Sunday, November 9, 2014

Ranipur-Jharial




                                                               
Kalahandi and Balangir districts of Odisha are often in news for wrong reasons. In 1985, poverty forced Fans Punji to sell her sister in law Banita for Rs 40 only, that exposed the stark poverty of the region and attracted the attention of national, even international media. The Prime Minister Rajeev Gandhi along with his wife had visited the place and met Fans. On 2 October, this year, on the birth day of Mahatma Gandhi, when the world observed the day as day of non violence, around twenty thousand animals and birds were slaughtered on the occasion of Chhatar yatra of Goddess Manikeswari at Bhawaniptna. The road of Bhawanipatna was flooded with blood. A few days back, in the last week of September, one Bankee Behera of a village near Bangomunda block killed an innocent seven year old boy to propitiate Goddess for his good health. But Kalahandi and Balangir districts have a rich heritage and a glorious past that goes unnoticed in the midst of poverty, superstition and black magic. Ranipur-Jharial where one finds ancient monuments and reminiscence of Saivism, Vaishnvism, Tantra and Buddhism, is testimony to the richness of the past, which speaks of affluence of the region in earlier times.
Ranipur-Jharial is in Bangomunda block, around 110 kms from Balangir. On the day of Vijaya Dasami, 4 October, 2014, when we reached Ranipur in the afternoon, Jagmohan Tripathy, the priest of Someswar temple was inside the temple worshipping for a few devotees. He was informed of our visit earlier by a common friend. On seeing us, he came out to act as our guide handing over his charge to his young assistant.
Someswar temple is situated beside Someswar sagar. The place is known as Somatirtha, which finds mention in the puranas of 3rd- 4th century AD. It is said one Saiva Acharya, Gagan Shiva had built the temple, whose name has been mentioned in an inscription found on the lintel of the temple. The inscription also mentions the place as Somatirtha. Tripathy showed us an image engraved on the inner side of the wall to be of a Shaiva saint that might be of Gagan Shiva.
On a rock surface of around two square kms there are 51 temples of varied shape and size standing in dilapidated condition. In 1874-75, archeologist J D Beglar had visited the place and counted 57 temples, and noted there might be around 120 temples in earlier times. The temples were built during Somavansi rule in 8th century AD. Historian K N Mohapatra assigns the period of the structures to 650 - 950 AD.

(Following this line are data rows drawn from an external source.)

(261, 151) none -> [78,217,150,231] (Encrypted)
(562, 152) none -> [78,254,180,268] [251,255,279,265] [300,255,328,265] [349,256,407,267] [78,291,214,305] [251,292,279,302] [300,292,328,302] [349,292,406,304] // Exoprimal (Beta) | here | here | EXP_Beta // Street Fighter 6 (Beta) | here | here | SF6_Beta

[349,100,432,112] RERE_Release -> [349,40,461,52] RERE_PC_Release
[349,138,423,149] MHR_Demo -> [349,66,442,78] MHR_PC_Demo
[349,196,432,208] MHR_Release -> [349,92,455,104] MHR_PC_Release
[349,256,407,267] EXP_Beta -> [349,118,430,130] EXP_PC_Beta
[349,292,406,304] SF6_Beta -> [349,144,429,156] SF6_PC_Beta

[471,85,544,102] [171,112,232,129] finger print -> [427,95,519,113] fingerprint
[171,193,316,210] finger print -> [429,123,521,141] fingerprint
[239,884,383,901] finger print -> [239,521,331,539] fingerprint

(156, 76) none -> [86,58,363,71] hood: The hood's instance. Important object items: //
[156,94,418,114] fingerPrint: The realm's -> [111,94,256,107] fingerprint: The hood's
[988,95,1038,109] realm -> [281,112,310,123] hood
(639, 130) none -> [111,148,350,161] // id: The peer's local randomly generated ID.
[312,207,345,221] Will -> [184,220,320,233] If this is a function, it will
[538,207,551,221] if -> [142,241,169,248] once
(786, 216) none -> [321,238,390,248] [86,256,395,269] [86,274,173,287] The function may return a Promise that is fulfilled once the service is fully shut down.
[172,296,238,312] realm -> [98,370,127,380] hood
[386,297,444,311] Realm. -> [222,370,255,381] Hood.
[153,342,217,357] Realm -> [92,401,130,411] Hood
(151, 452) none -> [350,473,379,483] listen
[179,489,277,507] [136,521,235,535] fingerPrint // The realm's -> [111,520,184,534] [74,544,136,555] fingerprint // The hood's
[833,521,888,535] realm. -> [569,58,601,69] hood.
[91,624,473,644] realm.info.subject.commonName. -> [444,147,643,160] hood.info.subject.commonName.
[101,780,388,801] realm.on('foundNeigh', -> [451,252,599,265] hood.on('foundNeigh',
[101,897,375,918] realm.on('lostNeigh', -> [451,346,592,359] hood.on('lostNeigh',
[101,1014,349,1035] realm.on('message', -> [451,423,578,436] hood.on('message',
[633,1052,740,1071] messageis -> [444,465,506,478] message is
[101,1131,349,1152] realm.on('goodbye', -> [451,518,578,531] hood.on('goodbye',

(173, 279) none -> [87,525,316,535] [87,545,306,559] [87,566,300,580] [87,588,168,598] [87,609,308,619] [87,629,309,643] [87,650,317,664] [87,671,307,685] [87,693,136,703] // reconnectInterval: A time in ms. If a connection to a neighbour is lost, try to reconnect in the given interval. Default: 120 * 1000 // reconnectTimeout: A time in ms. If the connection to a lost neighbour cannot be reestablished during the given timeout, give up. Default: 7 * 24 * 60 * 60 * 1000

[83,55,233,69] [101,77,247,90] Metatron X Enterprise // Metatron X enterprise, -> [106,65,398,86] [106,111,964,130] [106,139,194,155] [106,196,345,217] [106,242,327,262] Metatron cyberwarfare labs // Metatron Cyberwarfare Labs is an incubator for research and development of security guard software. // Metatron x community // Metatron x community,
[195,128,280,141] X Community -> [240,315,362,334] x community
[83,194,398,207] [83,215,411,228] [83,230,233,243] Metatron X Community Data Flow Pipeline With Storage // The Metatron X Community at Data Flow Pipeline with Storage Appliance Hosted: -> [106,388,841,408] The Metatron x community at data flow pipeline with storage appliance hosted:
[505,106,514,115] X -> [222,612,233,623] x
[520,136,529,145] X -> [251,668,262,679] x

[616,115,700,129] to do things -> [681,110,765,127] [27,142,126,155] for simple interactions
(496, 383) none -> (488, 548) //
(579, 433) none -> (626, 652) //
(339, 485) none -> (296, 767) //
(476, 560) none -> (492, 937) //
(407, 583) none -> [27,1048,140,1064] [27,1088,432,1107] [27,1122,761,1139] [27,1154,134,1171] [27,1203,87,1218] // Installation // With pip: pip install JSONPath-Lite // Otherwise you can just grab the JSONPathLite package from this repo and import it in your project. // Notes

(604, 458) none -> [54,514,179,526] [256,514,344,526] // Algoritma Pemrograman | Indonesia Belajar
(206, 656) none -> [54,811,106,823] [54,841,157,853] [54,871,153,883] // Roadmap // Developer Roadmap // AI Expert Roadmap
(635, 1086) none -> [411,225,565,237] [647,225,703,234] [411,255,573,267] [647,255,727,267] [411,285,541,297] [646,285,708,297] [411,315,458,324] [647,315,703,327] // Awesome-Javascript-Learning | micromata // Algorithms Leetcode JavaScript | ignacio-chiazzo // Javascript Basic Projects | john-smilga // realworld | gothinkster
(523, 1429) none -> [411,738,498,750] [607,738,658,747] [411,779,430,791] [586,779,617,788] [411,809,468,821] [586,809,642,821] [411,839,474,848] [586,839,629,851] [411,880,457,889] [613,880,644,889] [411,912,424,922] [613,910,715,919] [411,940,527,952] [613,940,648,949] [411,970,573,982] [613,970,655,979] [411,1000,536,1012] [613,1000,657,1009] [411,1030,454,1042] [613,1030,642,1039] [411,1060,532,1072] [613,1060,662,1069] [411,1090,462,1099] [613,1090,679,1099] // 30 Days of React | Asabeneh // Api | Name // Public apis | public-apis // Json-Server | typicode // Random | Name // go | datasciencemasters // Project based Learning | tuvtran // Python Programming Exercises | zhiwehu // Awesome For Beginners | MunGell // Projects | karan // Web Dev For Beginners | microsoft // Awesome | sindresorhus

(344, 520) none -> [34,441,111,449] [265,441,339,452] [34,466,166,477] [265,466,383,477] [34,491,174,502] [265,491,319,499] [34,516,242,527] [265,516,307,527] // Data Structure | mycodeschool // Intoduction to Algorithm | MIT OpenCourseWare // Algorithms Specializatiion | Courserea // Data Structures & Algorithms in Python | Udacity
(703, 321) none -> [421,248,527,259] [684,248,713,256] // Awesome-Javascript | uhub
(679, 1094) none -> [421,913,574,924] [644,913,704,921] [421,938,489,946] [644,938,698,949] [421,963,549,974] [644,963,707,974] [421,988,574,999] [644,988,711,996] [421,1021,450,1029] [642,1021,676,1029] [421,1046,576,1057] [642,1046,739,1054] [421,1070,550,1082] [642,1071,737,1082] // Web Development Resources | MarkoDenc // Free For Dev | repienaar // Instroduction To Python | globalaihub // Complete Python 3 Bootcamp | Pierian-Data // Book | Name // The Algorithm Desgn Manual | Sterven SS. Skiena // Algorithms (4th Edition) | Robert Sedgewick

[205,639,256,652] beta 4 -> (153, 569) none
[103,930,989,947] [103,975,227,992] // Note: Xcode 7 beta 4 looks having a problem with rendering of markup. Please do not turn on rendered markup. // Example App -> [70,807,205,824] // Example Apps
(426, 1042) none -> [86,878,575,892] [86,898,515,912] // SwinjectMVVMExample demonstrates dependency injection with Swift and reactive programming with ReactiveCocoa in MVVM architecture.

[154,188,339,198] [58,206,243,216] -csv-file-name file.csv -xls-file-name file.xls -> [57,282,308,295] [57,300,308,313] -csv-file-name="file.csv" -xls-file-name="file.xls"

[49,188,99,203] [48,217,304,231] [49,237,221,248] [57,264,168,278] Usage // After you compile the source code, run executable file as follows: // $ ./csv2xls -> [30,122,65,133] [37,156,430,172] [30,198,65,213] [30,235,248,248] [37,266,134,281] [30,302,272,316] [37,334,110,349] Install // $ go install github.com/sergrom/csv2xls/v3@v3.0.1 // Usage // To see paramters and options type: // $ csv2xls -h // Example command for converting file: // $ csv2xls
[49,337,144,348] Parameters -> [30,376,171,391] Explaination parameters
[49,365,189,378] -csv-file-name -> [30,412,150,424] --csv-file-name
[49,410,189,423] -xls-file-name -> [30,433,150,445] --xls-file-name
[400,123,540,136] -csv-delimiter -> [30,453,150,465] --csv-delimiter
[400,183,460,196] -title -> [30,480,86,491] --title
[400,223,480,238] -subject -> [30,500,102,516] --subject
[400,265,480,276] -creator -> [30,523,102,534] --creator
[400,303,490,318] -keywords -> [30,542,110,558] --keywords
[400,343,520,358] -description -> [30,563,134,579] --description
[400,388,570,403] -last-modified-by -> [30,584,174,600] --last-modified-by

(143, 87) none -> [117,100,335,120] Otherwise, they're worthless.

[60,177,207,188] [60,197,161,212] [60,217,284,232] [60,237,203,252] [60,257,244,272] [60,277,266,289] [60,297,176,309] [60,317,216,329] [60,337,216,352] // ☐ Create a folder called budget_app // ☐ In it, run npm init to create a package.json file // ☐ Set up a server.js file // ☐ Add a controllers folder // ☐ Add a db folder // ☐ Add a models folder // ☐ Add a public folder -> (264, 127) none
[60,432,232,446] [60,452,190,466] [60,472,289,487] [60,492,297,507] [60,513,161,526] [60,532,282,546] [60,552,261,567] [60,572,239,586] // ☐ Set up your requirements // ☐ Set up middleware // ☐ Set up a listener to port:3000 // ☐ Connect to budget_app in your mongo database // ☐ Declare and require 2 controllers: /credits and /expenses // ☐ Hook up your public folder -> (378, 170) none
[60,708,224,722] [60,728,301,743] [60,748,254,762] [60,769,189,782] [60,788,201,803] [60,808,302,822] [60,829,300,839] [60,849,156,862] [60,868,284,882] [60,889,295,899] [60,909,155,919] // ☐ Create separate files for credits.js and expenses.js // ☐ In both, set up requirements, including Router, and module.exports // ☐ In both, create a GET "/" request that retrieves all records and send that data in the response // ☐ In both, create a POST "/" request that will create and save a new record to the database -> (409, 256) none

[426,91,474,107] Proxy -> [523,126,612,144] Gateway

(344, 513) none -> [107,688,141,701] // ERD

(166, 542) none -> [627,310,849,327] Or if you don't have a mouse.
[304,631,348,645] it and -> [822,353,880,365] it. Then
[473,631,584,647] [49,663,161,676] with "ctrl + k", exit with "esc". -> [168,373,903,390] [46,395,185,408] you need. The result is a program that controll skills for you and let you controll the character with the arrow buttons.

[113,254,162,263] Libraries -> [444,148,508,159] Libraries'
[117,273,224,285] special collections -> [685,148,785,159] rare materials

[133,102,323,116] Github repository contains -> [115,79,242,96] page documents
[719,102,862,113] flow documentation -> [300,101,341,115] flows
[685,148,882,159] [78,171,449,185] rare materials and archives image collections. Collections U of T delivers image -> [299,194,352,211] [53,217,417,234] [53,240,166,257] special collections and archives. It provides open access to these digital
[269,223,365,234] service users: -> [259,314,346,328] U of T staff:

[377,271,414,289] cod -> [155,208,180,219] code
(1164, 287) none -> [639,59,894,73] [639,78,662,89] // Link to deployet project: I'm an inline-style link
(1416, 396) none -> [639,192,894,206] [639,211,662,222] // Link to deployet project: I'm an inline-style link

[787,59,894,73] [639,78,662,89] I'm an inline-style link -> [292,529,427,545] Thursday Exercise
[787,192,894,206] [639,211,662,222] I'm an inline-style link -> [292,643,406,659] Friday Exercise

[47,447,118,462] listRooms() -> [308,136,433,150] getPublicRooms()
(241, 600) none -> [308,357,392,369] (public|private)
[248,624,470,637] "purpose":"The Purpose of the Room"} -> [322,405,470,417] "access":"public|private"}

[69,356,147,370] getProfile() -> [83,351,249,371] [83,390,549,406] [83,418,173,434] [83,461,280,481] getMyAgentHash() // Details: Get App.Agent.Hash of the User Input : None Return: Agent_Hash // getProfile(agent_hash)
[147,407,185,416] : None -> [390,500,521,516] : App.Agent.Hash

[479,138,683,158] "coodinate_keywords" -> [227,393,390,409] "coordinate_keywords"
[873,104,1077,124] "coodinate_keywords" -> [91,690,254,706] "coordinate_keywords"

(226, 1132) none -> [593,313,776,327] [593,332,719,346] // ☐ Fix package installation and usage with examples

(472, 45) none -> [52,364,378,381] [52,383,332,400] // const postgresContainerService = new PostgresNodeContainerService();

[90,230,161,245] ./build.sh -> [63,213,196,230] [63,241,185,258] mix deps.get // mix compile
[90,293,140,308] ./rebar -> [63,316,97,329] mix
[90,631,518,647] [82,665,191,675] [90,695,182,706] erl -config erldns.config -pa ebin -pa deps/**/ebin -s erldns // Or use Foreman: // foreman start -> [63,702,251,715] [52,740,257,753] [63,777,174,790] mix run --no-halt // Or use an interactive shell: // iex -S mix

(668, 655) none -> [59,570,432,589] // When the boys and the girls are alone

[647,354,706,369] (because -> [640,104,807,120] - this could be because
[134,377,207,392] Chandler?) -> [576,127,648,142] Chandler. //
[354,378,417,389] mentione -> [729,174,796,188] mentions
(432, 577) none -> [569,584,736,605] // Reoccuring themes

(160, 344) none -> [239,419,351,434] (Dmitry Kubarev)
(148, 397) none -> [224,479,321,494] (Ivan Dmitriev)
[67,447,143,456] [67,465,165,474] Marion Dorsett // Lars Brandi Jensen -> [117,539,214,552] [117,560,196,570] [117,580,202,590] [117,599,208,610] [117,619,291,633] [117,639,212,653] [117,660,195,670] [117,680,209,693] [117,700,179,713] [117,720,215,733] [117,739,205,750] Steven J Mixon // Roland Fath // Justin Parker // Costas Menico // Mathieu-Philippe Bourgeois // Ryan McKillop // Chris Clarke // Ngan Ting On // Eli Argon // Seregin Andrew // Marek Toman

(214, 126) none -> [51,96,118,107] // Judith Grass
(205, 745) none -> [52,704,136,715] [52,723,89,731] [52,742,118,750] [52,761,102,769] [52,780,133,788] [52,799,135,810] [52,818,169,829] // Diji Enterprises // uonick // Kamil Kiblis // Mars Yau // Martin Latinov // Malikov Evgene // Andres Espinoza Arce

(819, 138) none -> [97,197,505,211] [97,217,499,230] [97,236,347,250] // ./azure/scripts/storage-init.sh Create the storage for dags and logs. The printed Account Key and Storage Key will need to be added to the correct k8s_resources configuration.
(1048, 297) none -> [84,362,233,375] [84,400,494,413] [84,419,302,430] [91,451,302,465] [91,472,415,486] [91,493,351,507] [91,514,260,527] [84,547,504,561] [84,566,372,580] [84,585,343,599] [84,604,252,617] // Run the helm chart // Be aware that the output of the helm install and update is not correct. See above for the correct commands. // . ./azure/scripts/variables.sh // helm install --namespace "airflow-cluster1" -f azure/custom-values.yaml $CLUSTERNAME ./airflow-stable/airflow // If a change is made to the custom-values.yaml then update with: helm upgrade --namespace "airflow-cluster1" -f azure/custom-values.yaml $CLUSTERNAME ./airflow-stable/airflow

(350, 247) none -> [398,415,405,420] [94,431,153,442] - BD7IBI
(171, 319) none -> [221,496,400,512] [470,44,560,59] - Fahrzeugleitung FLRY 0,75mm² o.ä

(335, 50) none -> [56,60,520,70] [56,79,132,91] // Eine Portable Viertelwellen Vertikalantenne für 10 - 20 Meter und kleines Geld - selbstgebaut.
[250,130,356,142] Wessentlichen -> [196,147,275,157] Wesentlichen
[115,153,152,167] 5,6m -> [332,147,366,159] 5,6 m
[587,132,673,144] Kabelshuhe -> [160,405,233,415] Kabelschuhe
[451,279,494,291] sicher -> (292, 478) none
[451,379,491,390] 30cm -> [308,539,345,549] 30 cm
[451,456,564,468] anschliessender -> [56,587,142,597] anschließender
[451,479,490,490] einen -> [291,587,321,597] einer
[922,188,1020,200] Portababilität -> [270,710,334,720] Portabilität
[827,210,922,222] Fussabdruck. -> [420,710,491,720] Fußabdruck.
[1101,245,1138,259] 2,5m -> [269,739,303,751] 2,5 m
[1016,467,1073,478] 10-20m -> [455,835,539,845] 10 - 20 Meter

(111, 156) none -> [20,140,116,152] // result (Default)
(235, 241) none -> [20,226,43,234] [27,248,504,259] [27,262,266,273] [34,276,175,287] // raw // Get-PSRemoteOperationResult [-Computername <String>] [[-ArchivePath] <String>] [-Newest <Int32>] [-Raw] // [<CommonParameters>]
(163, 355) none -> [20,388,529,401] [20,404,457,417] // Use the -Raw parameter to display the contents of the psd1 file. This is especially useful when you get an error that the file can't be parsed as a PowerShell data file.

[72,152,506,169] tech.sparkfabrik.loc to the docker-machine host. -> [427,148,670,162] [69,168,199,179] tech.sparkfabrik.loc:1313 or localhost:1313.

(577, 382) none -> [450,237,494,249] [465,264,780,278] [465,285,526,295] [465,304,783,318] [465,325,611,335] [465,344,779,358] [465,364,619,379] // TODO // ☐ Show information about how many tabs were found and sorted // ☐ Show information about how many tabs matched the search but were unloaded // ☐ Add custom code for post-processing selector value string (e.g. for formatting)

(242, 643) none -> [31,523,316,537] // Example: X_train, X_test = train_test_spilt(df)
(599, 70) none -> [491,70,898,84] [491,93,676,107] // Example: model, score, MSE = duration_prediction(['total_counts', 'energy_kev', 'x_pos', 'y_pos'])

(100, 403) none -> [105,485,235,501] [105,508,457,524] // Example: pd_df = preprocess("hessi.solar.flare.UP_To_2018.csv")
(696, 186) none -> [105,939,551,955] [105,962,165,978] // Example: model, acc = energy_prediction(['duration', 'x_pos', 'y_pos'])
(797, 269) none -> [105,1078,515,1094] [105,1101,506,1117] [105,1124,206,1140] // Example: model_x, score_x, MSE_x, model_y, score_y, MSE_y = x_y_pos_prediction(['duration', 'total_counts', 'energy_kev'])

Chausasthi (64) yogini of Ranipur-Jharial is one of the four remaining of the famous temples of the kind. The others are at Hirapur near Bhubaneswar, Khajuraho and at Bheraghat near Jabalpur. It is a circular roofless temple and joginis are installed in the niches of the inner side of the wall. In the middle of the temple, stands an image of six handed Shiva. The jogini temple smacks of occult practices. Historians are of the view that the jogini temples are built when Brhminical tantricism gained popularity during 6th-7th century AD.
Hundred metres away from the jogini temple stands Indralath brick temple. The sikhara of the temple is 60 ft high standing on a high sand stone platform. Historians say that it was a Vaishnava temple, but later it was converted to a Shaiva temple. This is the tallest surviving brick temple in Odisha.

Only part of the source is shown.